In [None]:
# Import python packages
import streamlit as st
import pandas as pd
from snowflake.snowpark.functions import *
from snowflake.snowpark.types import *
# We can also use Snowpark for our analyses!
from snowflake.snowpark.context import get_active_session
session = get_active_session()


# Calling an API to load Location Data
Snowflake allows users to securely create useful integrations to any rest api.  This example calls the **uk environmental agency apis** to retrieve the following:

-   location based flood areas along with their polygons 
-   Latest Flood Alerts
-   Water levels

All of which can be loaded into Snowflake using custom made functions. We will next explore how this works.

## Step 1 - Create a Network Rule
You will first need to create a newtwork rule to allow communication outside of snowflake - in this case, we are allowing the **Egress** of data from the environment agency to be loaded.

In [None]:
CREATE OR REPLACE NETWORK RULE ENVIRONMENTAL_AGENCY
MODE = EGRESS
TYPE = HOST_PORT
VALUE_LIST = ('environment.data.gov.uk:443');

## Step 2 - Create an External Integraion
Next, let's create an external integration we will use this integtation in any function that is created to load the data.  You can have multiple network rules for each integration.  This is useful if a function is collecting data from multiple sources.

In [None]:
CREATE OR REPLACE EXTERNAL ACCESS INTEGRATION ENV_INTEGRATION
ALLOWED_NETWORK_RULES = (ENVIRONMENTAL_AGENCY)
ENABLED=TRUE;

## Step 3 - Create Functions
Now we will create a function which will be used to load data.

### Function 1 - Current Flood Warnings
Th current flood warnings gives information on any recent alerts. 

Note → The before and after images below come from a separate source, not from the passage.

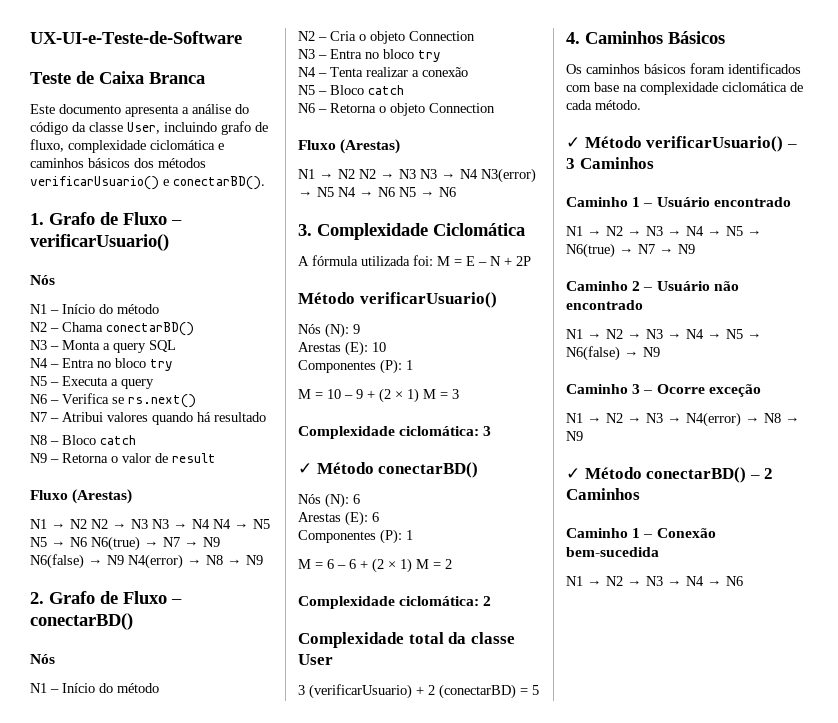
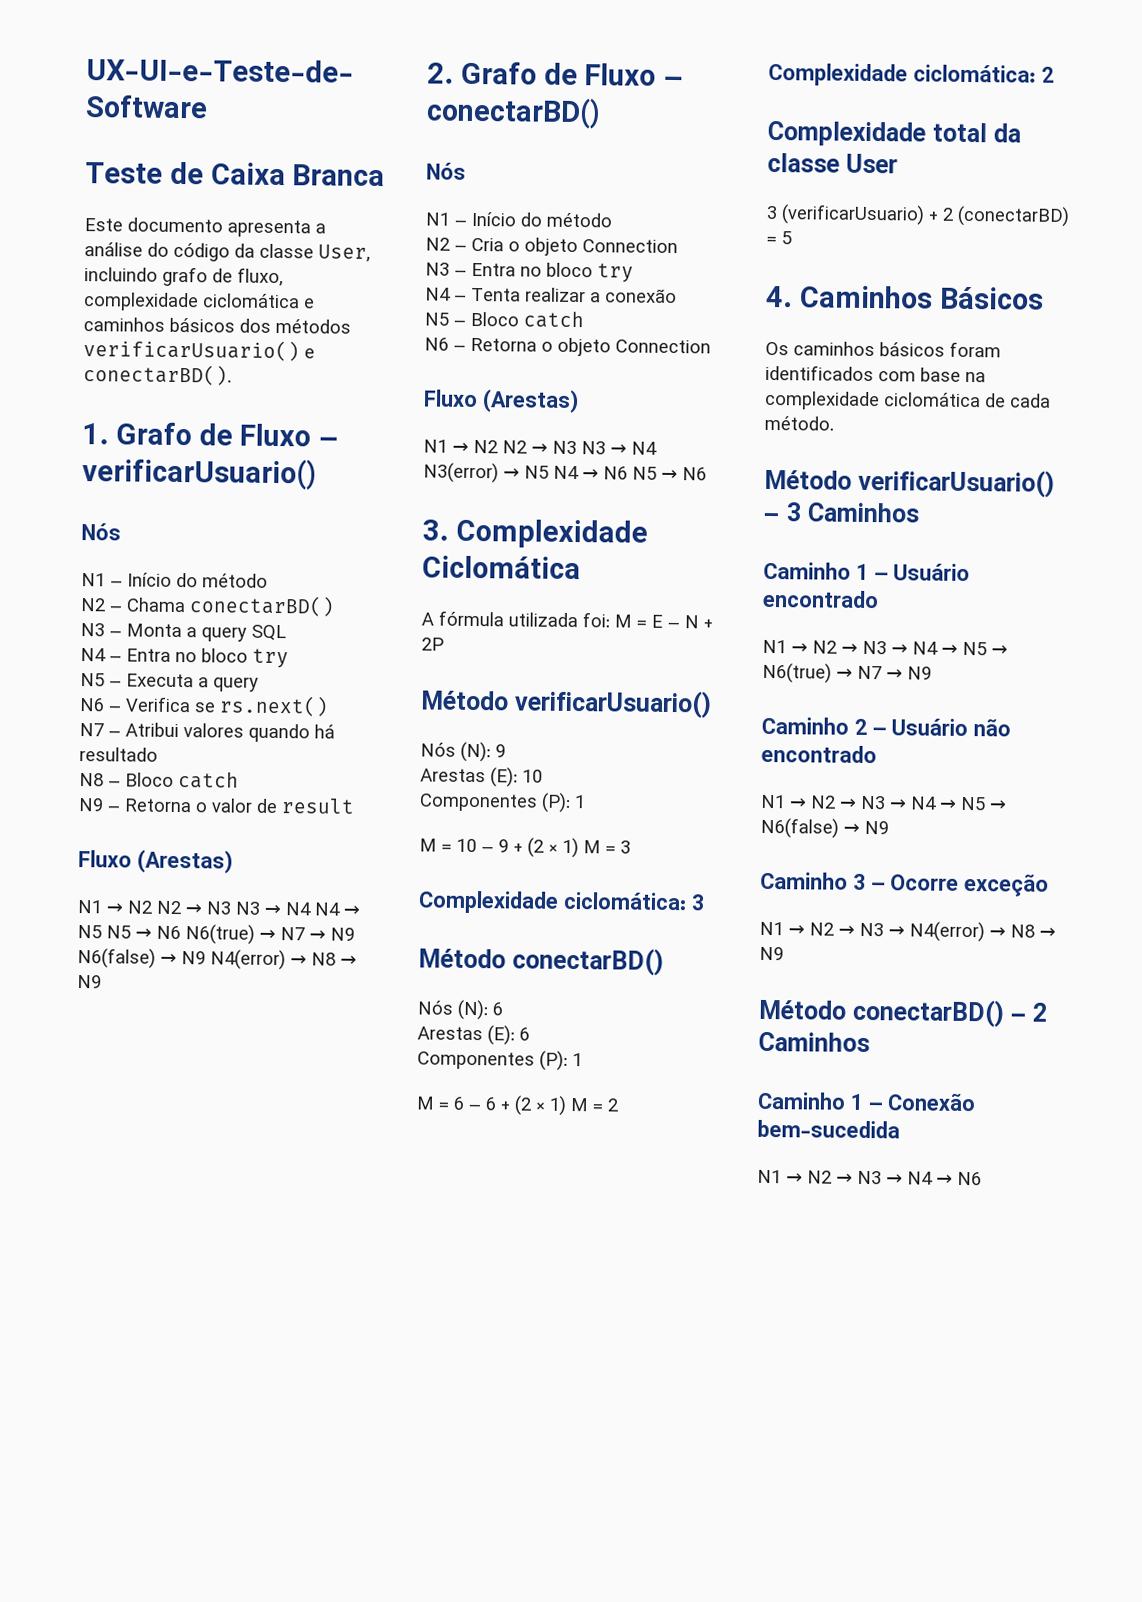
  Complexidade ciclomática: 3
- ✓ Método conectarBD()
+ Método conectarBD()
- ✓ Método verificarUsuario() – 3 Caminhos
+ Método verificarUsuario() – 3 Caminhos
- ✓ Método conectarBD() – 2 Caminhos
+ Método conectarBD() – 2 Caminhos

**NB** This will only populate if flood workings currently exist.  In the summer months, this function might retrive zero results.

In [None]:
CREATE OR REPLACE FUNCTION DEFAULT_SCHEMA.FLOODS()
RETURNS variant
LANGUAGE PYTHON
RUNTIME_VERSION = 3.8
HANDLER = 'get_data'
EXTERNAL_ACCESS_INTEGRATIONS = (ENV_INTEGRATION)
PACKAGES = ('requests', 'pandas')
AS
$$
import _snowflake
import requests
import json
session = requests.Session()

def get_data():
    page = session.get(f'''https://environment.data.gov.uk/flood-monitoring/id/floods''')
    return page.json()
$$;

### Run the Flood warnings function
This function below loads all data into one field.  The example then uses **lateral flatten** to extract the data into multiple rows.  You will see that each flood warning is linked to a flood area **notation** code.  Flood areas along with their polygons are loaded from two seperate api's

In [None]:
select 
VALUE,
VALUE:"@id"::TEXT ID,
VALUE:description::TEXT DESCRIPTION,
VALUE:eaAreaName::TEXT AREA_NAME,
VALUE:eaRegionName::TEXT REGION_NAME,
VALUE:floodArea:"@id"::TEXT "Flood Area: ID",
VALUE:floodArea:"county"::TEXT "Flood Area: county",
VALUE:floodArea:"notation"::TEXT "Flood Area: notation",
VALUE:floodArea:"polygon"::TEXT "Flood Area: polygon",
VALUE:floodArea:"riverOrSea"::TEXT "Flood Area: River or Sea",
VALUE:floodAreaID ::TEXT "Flood Area ID",
VALUE:isTidal "is Tidal",
VALUE:message::TEXT "Message",
VALUE:severity::TEXT "severity",
VALUE:severityLevel "Severity Level",
VALUE:timeMessageChanged::DATETIME "Time Message Changed",
VALUE:timeRaised::DATETIME "Time Raised",
VALUE:timeSeverityChanged::DATETIME "Time Severity Changed"
from 

(select DEFAULT_SCHEMA.floods() V), LATERAL FLATTEN (V:items);

### Function 2 - Flood Areas
This function loads the flood areas.  There are api limits in each call, which is why this function limits the areas to 'X' rows.  There are also the capabilities to filter using other methods.

In [None]:
CREATE OR REPLACE FUNCTION DEFAULT_SCHEMA.FLOOD_AREAS(limit int)
RETURNS variant
LANGUAGE PYTHON
RUNTIME_VERSION = 3.8
HANDLER = 'get_data'
EXTERNAL_ACCESS_INTEGRATIONS = (ENV_INTEGRATION)
PACKAGES = ('requests', 'pandas')
AS
$$
import _snowflake
import requests
import json
session = requests.Session()

def get_data(limit):
    page = session.get(f'''https://environment.data.gov.uk/flood-monitoring/id/floodAreas?_limit={limit}''')
    return page.json()
$$;

### Function 3 - Flood Polygon
This function loads polygons for all the flood areas - you will note that this function has a parameter - it needs to know the area number before it can load the data.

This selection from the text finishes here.